ZAKY MALLAH: Rubbish. Rubbish….

And so on, until right near the end:

TONY JONES: Hang on, if you don’t mind, I’ll just go quickly back to Zaky Mallah because he, in fact, did go to Syria but he fought with the Free – or I don’t know if you fought with them but you were with the Free Syrian Army, who, of course, are backed by the United States.
ZAKY MALLAH: I didn’t fight for the Free Syrian Army. I went there to meet the Free Syrian Army and go to the frontlines and see what the war was all about. I had recorded all my experiences in Syria and it has all been, you know, put on – uploaded on YouTube, so it’s all there. But I went to Syria to experience the situation for myself and why the uprising had begun. But I just want to say a comment before this – this little discussion ends is that…
TONY JONES: If you are quick about it, go ahead.
ZAKY MALLAH: Yeah. Yeah, sure. The Liberals now have just justified to many Australian Muslims in the community tonight to leave and go to Syria and join ISIL because of Ministers like him.
TONY JONES: Okay. I think that’s a comment we are just going to rule totally out of order. I’m sorry about that. We’re just about to end the show.
GRAHAME MORRIS: It was bloody outrageous…

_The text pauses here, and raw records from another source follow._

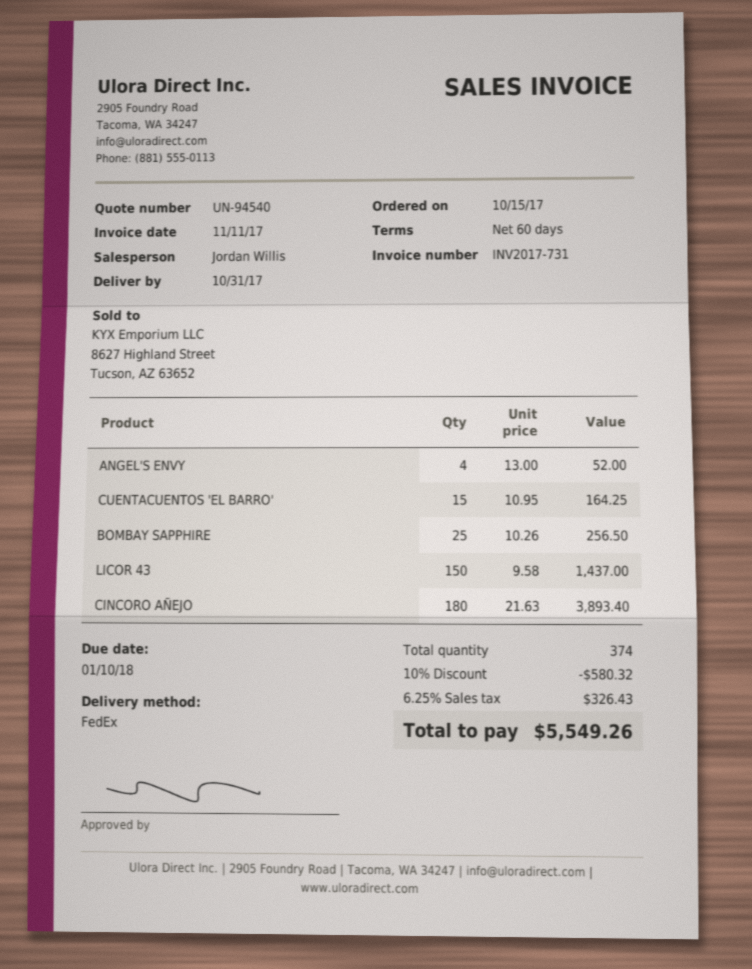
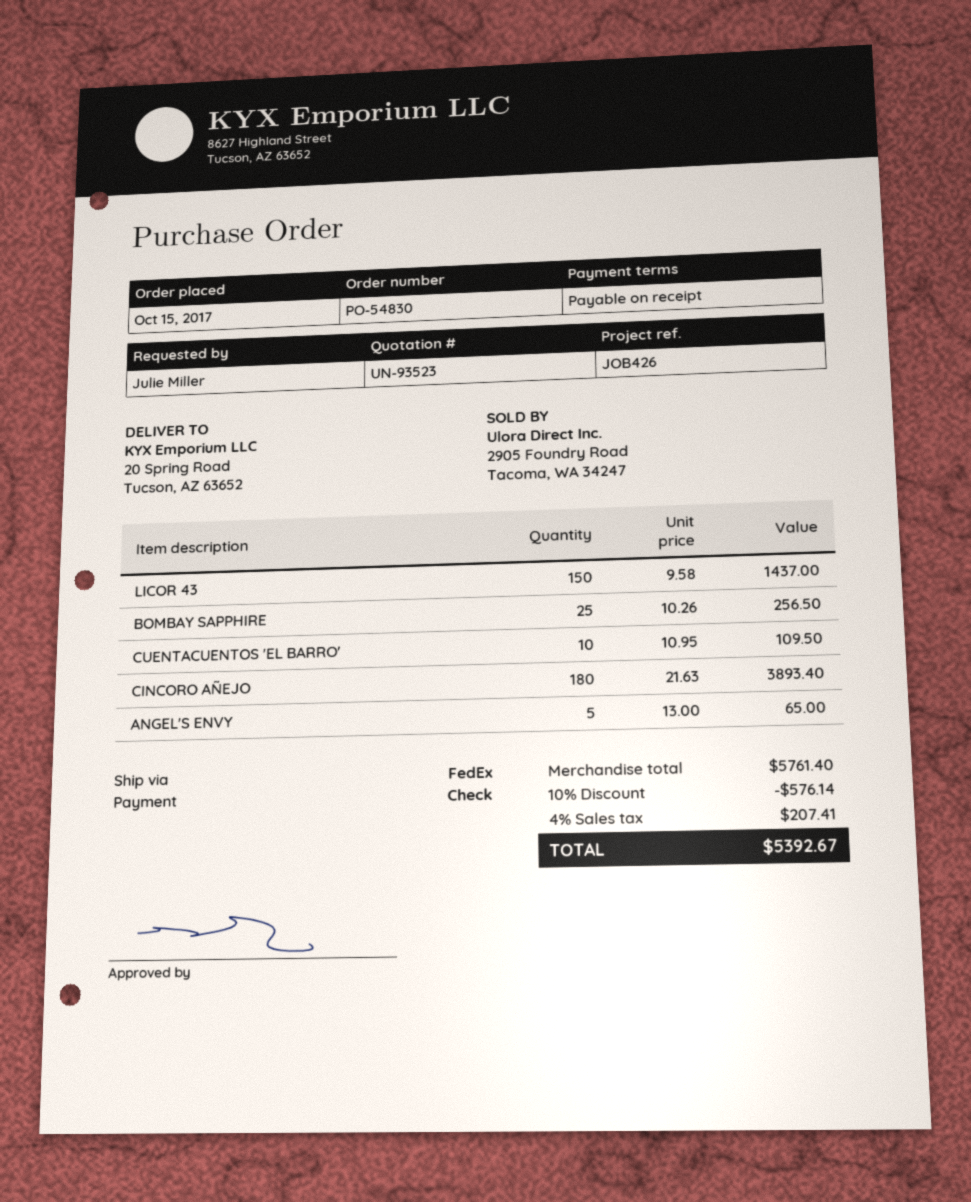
quote number: UN-94540 -> UN-93523
payment terms: 60 days -> on receipt
ANGEL'S ENVY: 4 x 13.00 = 52.00 -> 5 x 13.00 = 65.00
CUENTACUENTOS 'EL BARRO': 15 x 10.95 = 164.25 -> 10 x 10.95 = 109.50
discount: 10% = 580.32 -> 10% = 576.14
tax: 6.25% = 326.43 -> 4% = 207.41
total: 5549.26 -> 5392.67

Peter Greste, former prisoner of the Egyptian government, has commented:

A controversial Q&A broadcast involving comments from Zaky Mallah didn’t cross the line in inciting Australians to join Islamic State terrorists, Peter Greste says.

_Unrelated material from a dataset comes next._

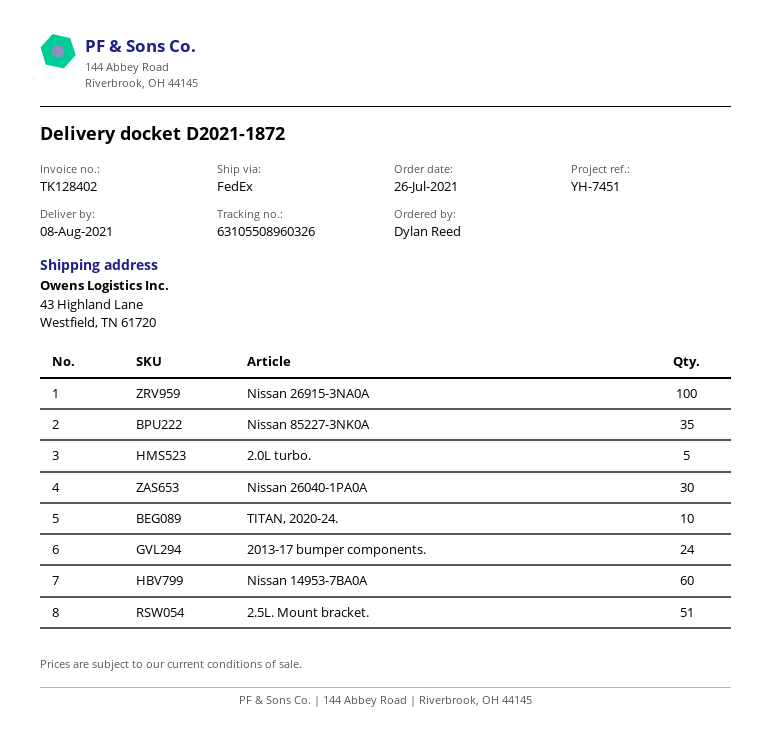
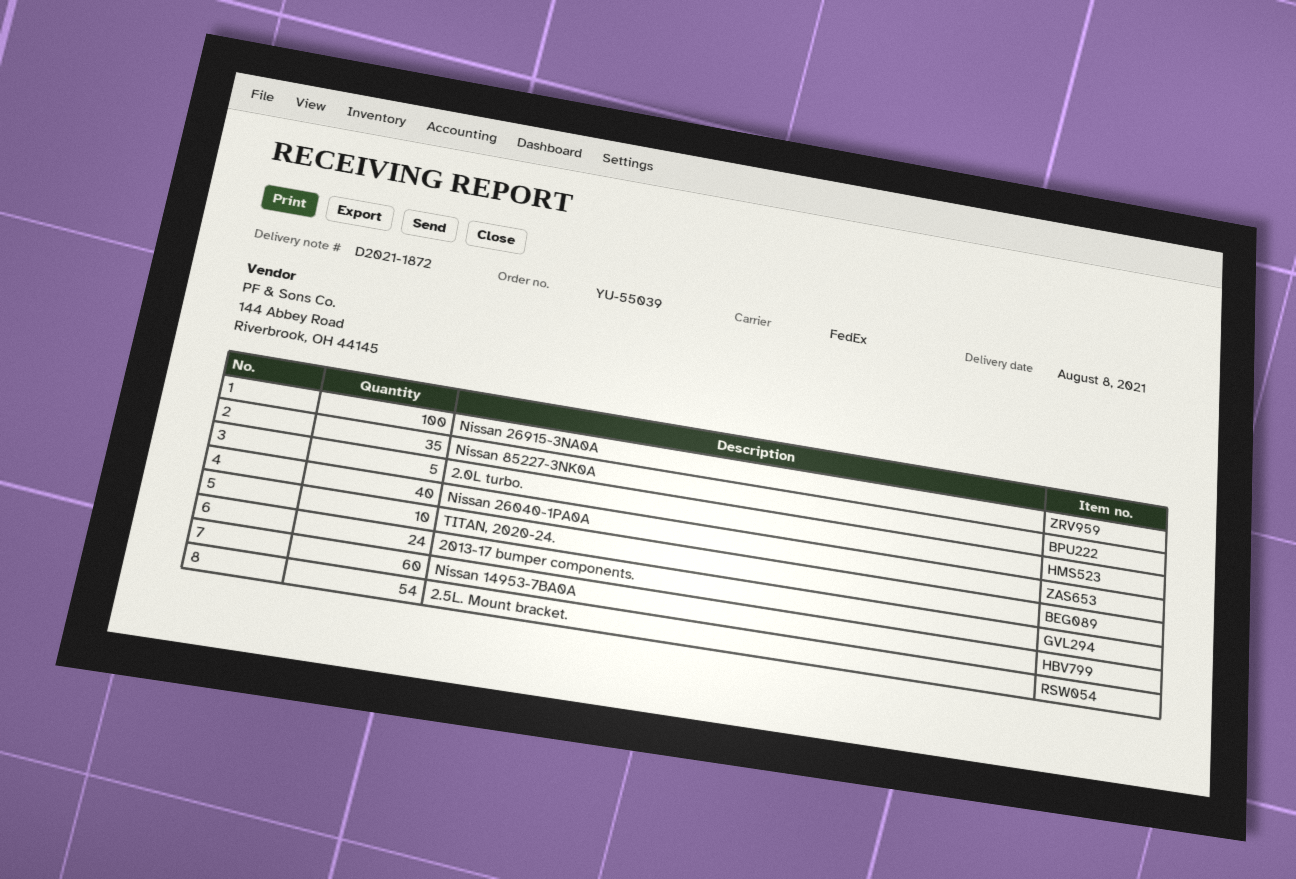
Nissan 26040-1PA0A: 30 -> 40
2.5L. Mount bracket.: 51 -> 54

The Australian journalist, who was released in February after spending 400 days in an Egyptian jail cell for reporting on political events following unrest, says the government is shooting the messenger in slamming the program.

The ABC, which admitted an error in judgment, has been heavily criticised for allowing the convicted criminal airtime during Monday night’s program.

But while Mr Greste says the ABC could have handled the material more sensitively, the criticism that has followed is designed to shut down public discussion.

“Anything that closes down debate I think is a bad thing, as long as the debate doesn’t overstep the boundaries of becoming incitement … and I don’t think that debate crossed that line,” Mr Greste told a media lunch in Melbourne.

He said the treatment of Human Rights Commission president Gillian Triggs was another example of a public institution attacked to deflect attention from an issue critical of government.

“I think the way that the government has responded to it … is deeply concerning,” he said.

“What we’re seeing, I think, is an attack on the messenger increasingly rather than engagement with the message.”

On The Drum, Jonathan Green:

Omnishambles: ˈɒmnɪʃamb(ə)lz/ noun Britishinformal

  1. a situation that has been comprehensively mismanaged, characterised by a string of blunders and miscalculations.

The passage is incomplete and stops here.